WHAT THIS TASK INVOLVES:
Filter by the string "fill": return the lines of the material that contain it.

THE RECORDS:
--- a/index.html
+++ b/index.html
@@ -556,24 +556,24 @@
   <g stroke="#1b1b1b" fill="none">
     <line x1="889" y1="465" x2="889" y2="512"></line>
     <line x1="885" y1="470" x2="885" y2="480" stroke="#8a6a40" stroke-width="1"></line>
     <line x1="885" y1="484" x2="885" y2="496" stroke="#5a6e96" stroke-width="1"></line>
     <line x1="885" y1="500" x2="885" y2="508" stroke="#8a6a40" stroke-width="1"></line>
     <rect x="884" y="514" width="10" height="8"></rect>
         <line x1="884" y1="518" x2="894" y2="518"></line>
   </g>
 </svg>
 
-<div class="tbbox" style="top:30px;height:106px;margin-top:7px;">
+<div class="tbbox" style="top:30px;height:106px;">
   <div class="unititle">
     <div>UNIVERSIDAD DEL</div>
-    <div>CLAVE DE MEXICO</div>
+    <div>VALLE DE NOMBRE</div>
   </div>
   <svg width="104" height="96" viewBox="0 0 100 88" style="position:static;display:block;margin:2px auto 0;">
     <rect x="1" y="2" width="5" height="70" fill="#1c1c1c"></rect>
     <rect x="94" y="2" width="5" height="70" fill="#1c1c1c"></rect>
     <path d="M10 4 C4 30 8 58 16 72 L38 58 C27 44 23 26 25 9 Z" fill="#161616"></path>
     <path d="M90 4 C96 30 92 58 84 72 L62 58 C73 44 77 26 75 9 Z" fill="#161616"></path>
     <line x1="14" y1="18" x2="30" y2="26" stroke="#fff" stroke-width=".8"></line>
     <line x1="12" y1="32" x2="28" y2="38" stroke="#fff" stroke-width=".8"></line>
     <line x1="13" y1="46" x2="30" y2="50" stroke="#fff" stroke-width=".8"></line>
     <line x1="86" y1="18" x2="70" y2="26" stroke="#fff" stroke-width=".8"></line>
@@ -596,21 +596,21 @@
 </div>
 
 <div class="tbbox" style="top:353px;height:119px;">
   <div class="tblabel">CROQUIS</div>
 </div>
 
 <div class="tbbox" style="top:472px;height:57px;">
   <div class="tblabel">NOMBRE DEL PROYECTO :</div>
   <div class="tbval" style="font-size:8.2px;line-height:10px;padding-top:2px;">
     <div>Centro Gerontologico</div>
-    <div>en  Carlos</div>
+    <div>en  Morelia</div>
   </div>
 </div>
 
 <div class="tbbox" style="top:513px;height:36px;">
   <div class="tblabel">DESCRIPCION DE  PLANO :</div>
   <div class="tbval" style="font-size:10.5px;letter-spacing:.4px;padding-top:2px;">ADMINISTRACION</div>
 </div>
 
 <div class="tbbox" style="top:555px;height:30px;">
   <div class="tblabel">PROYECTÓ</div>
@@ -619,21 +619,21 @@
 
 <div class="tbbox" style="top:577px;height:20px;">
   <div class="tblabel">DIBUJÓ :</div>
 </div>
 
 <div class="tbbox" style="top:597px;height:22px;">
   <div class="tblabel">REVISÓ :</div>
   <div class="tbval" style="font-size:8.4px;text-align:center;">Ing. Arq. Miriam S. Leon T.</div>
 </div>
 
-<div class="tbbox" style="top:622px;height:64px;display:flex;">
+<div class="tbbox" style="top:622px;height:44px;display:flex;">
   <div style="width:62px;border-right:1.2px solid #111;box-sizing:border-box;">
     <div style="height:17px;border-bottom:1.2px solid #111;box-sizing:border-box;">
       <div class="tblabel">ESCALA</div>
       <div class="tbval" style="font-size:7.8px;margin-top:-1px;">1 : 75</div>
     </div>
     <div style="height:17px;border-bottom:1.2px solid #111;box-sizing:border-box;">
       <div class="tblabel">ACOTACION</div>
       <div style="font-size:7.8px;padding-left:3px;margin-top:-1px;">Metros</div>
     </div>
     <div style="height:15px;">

--

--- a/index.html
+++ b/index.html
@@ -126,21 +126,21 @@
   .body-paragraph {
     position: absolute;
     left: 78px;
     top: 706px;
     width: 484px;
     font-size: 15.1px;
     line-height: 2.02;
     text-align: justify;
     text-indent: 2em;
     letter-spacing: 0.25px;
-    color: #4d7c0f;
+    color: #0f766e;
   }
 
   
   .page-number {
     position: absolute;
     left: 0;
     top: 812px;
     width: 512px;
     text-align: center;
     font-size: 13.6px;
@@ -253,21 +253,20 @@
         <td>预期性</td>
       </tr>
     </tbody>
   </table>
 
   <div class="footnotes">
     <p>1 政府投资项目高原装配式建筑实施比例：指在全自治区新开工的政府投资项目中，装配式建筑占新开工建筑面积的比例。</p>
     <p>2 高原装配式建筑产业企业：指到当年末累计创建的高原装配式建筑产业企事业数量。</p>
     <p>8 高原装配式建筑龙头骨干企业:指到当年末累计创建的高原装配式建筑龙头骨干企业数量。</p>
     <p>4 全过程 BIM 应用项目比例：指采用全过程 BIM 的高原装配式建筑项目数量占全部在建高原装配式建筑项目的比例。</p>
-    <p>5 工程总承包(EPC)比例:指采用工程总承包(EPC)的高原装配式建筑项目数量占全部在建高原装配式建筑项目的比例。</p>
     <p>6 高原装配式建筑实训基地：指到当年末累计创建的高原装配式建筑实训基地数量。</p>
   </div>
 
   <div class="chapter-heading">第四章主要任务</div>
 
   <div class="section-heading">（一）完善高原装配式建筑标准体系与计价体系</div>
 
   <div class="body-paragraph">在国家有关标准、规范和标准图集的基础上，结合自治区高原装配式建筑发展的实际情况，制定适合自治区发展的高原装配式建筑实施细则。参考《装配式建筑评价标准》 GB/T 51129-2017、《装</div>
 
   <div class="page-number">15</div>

WRITTEN REPLY:
   <g stroke="#1b1b1b" fill="none">
     <rect x="1" y="2" width="5" height="70" fill="#1c1c1c"></rect>
     <rect x="94" y="2" width="5" height="70" fill="#1c1c1c"></rect>
     <path d="M10 4 C4 30 8 58 16 72 L38 58 C27 44 23 26 25 9 Z" fill="#161616"></path>
     <path d="M90 4 C96 30 92 58 84 72 L62 58 C73 44 77 26 75 9 Z" fill="#161616"></path>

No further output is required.